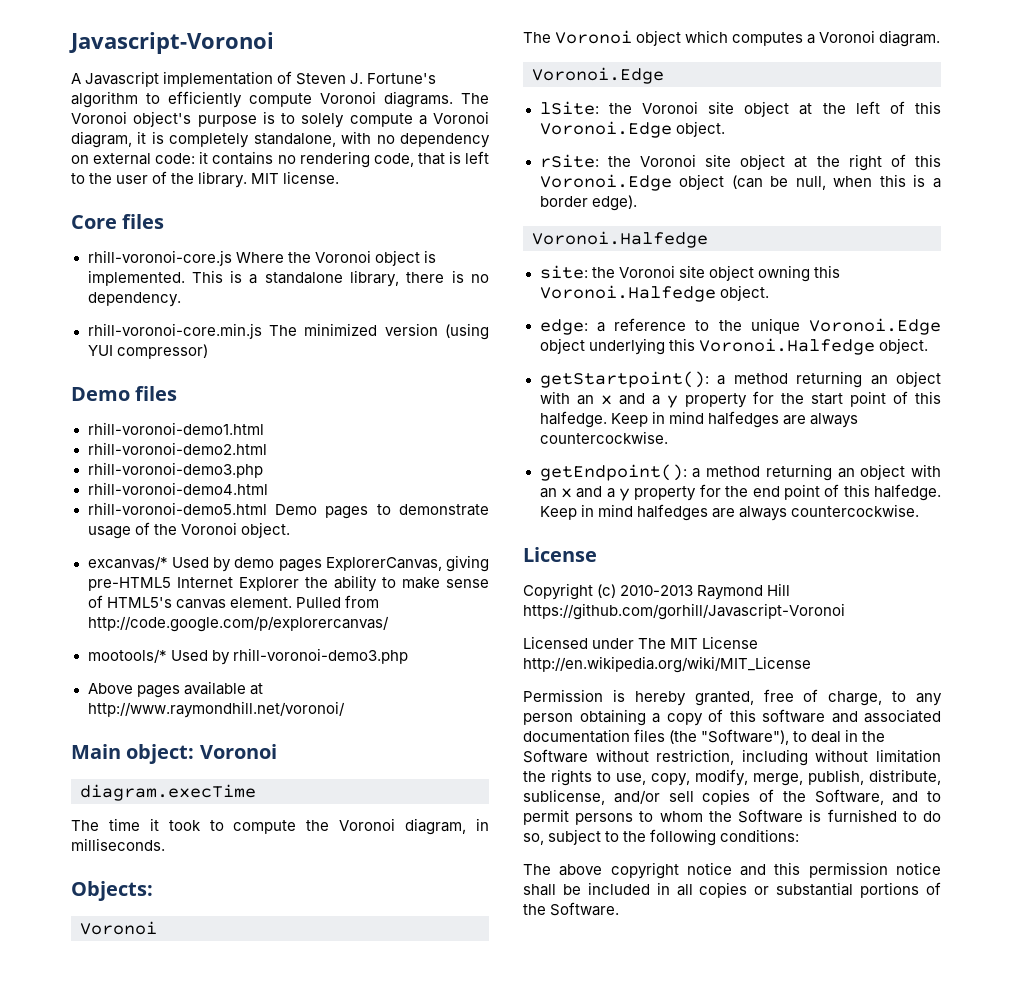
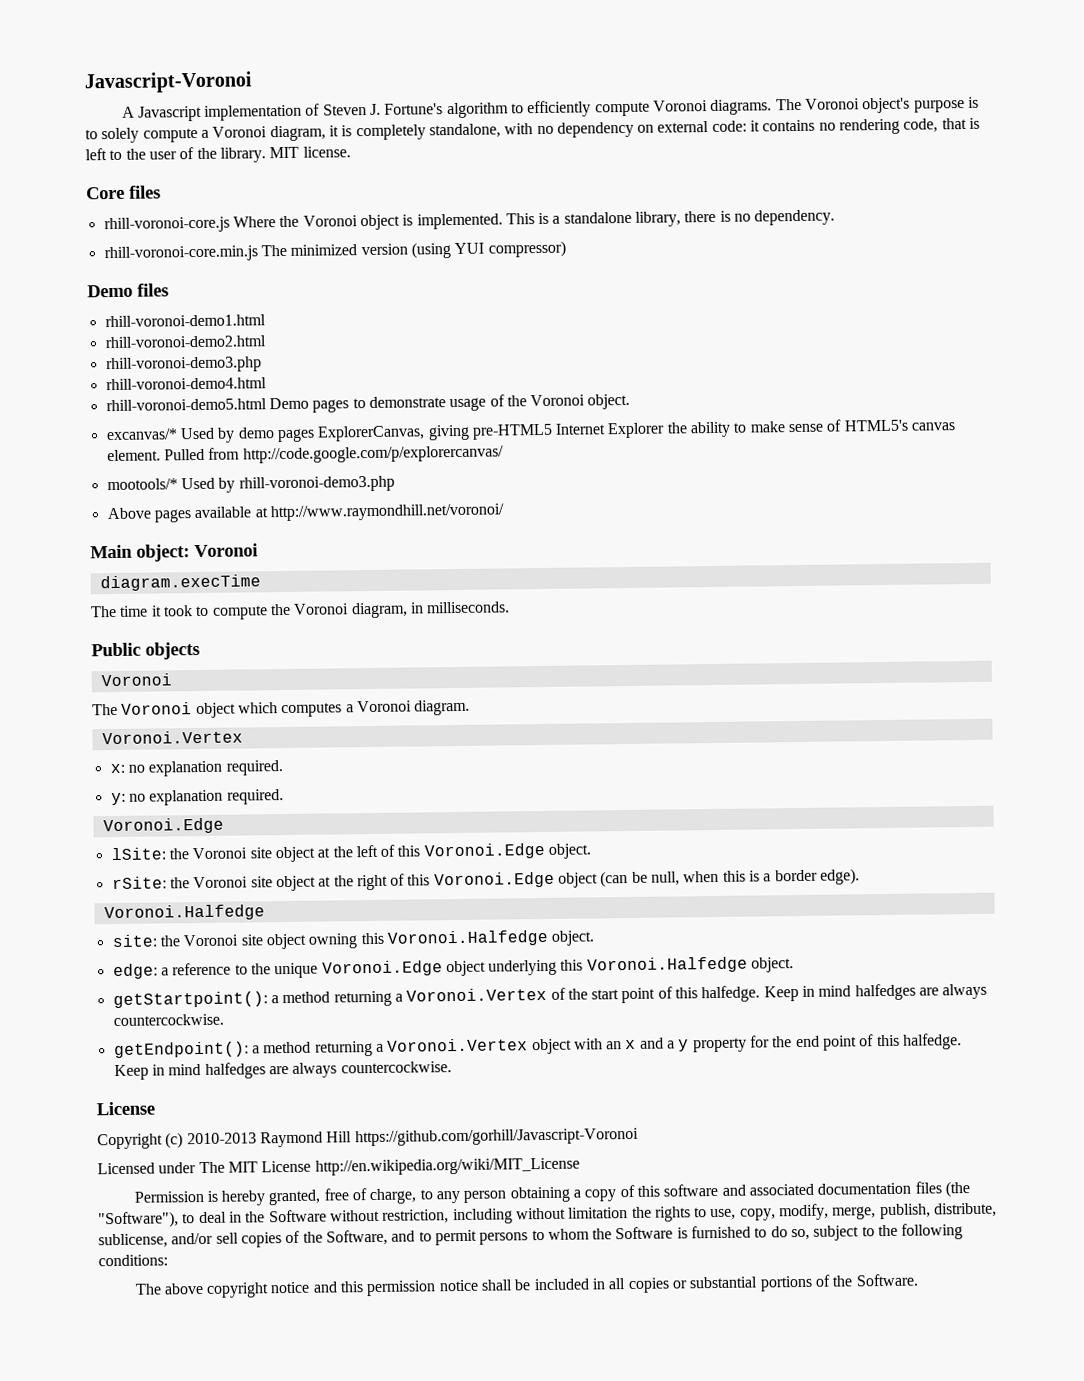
- Objects:
+ Public objects
  The Voronoi object which computes a Voronoi diagram.
+ Voronoi.Vertex
+ x: no explanation required.
+ y: no explanation required.
- getStartpoint(): a method returning an object with an x and a y property for the start point of this halfedge.
+ getStartpoint(): a method returning a Voronoi.Vertex of the start point of this halfedge.
- getEndpoint(): a method returning an object with an x and a y property for the end point of this halfedge.
+ getEndpoint(): a method returning a Voronoi.Vertex object with an x and a y property for the end point of this halfedge.

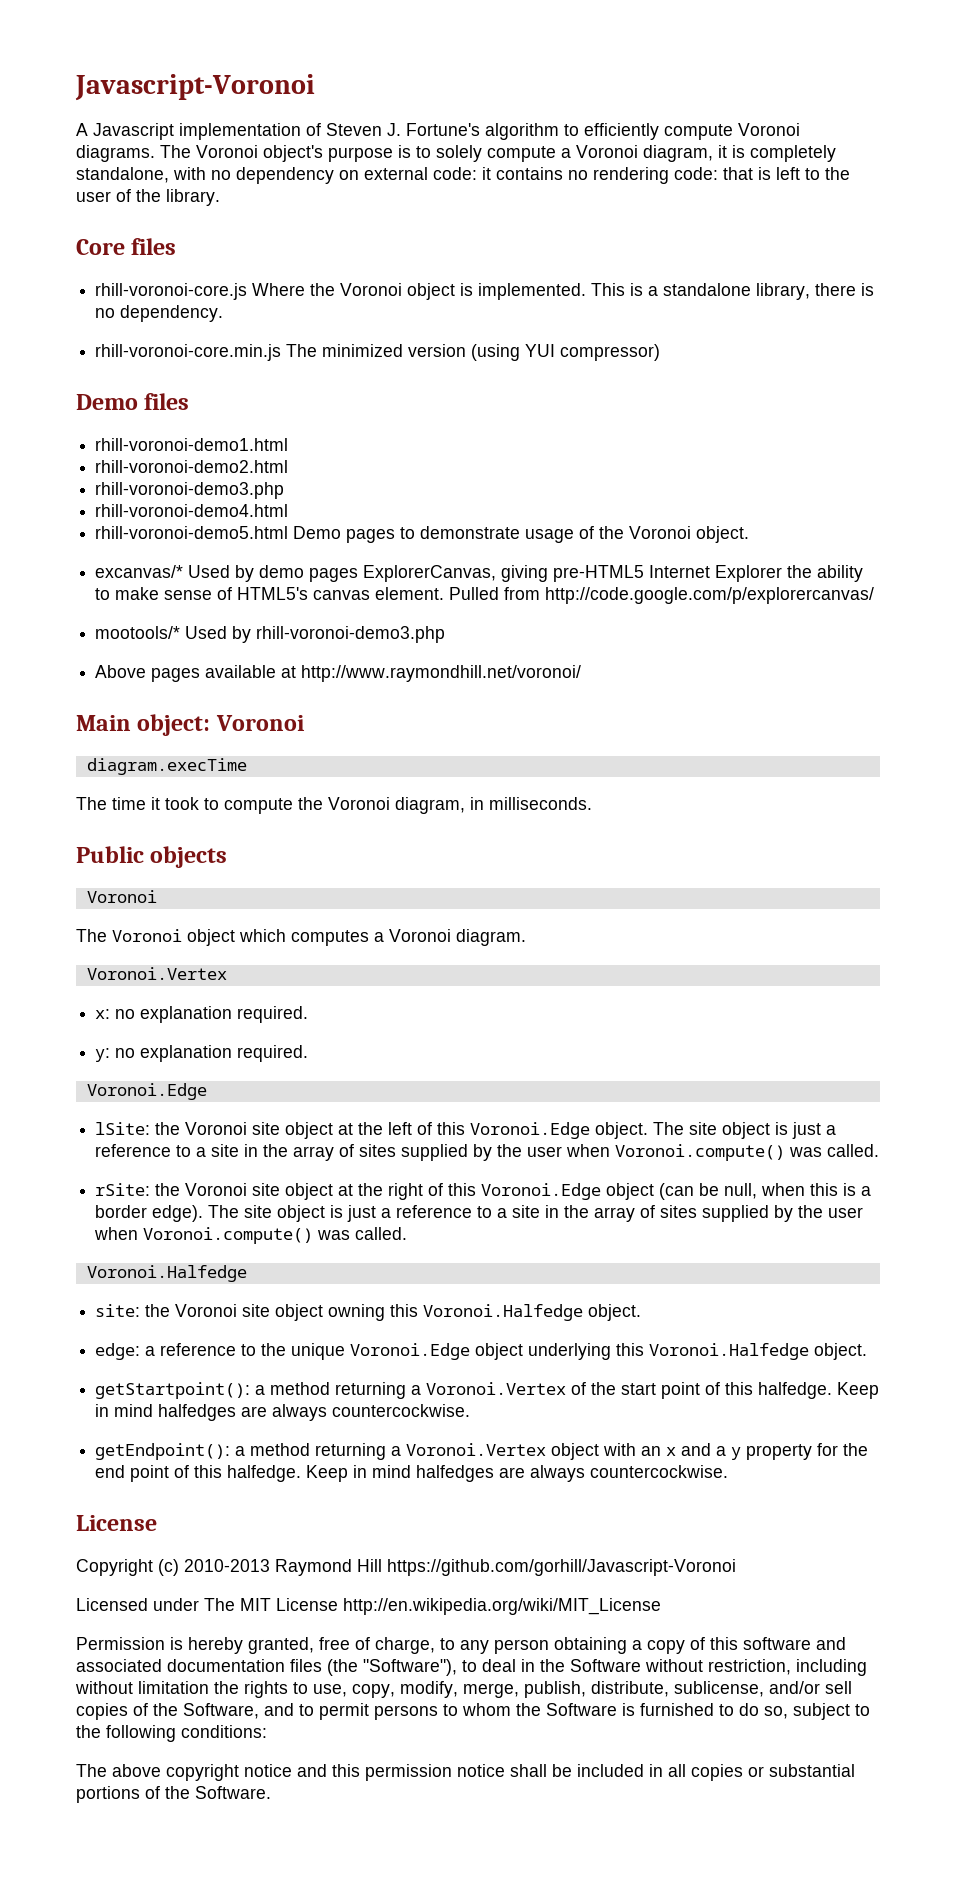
- The Voronoi object's purpose is to solely compute a Voronoi diagram, it is completely standalone, with no dependency on external code: it contains no rendering code, that is left to the user of the library. MIT license.
+ The Voronoi object's purpose is to solely compute a Voronoi diagram, it is completely standalone, with no dependency on external code: it contains no rendering code: that is left to the user of the library.
- lSite: the Voronoi site object at the left of this Voronoi.Edge object.
+ lSite: the Voronoi site object at the left of this Voronoi.Edge object. The site object is just a reference to a site in the array of sites supplied by the user when Voronoi.compute() was called.
- rSite: the Voronoi site object at the right of this Voronoi.Edge object (can be null, when this is a border edge).
+ rSite: the Voronoi site object at the right of this Voronoi.Edge object (can be null, when this is a border edge). The site object is just a reference to a site in the array of sites supplied by the user when Voronoi.compute() was called.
------------------------------------------------------------
All that is needed is the exact run of lines above from the line containing "rendering code: that" through the line containing "- lSite: the", both of them included.

**Response area**:
+ The Voronoi object's purpose is to solely compute a Voronoi diagram, it is completely standalone, with no dependency on external code: it contains no rendering code: that is left to the user of the library.
- lSite: the Voronoi site object at the left of this Voronoi.Edge object.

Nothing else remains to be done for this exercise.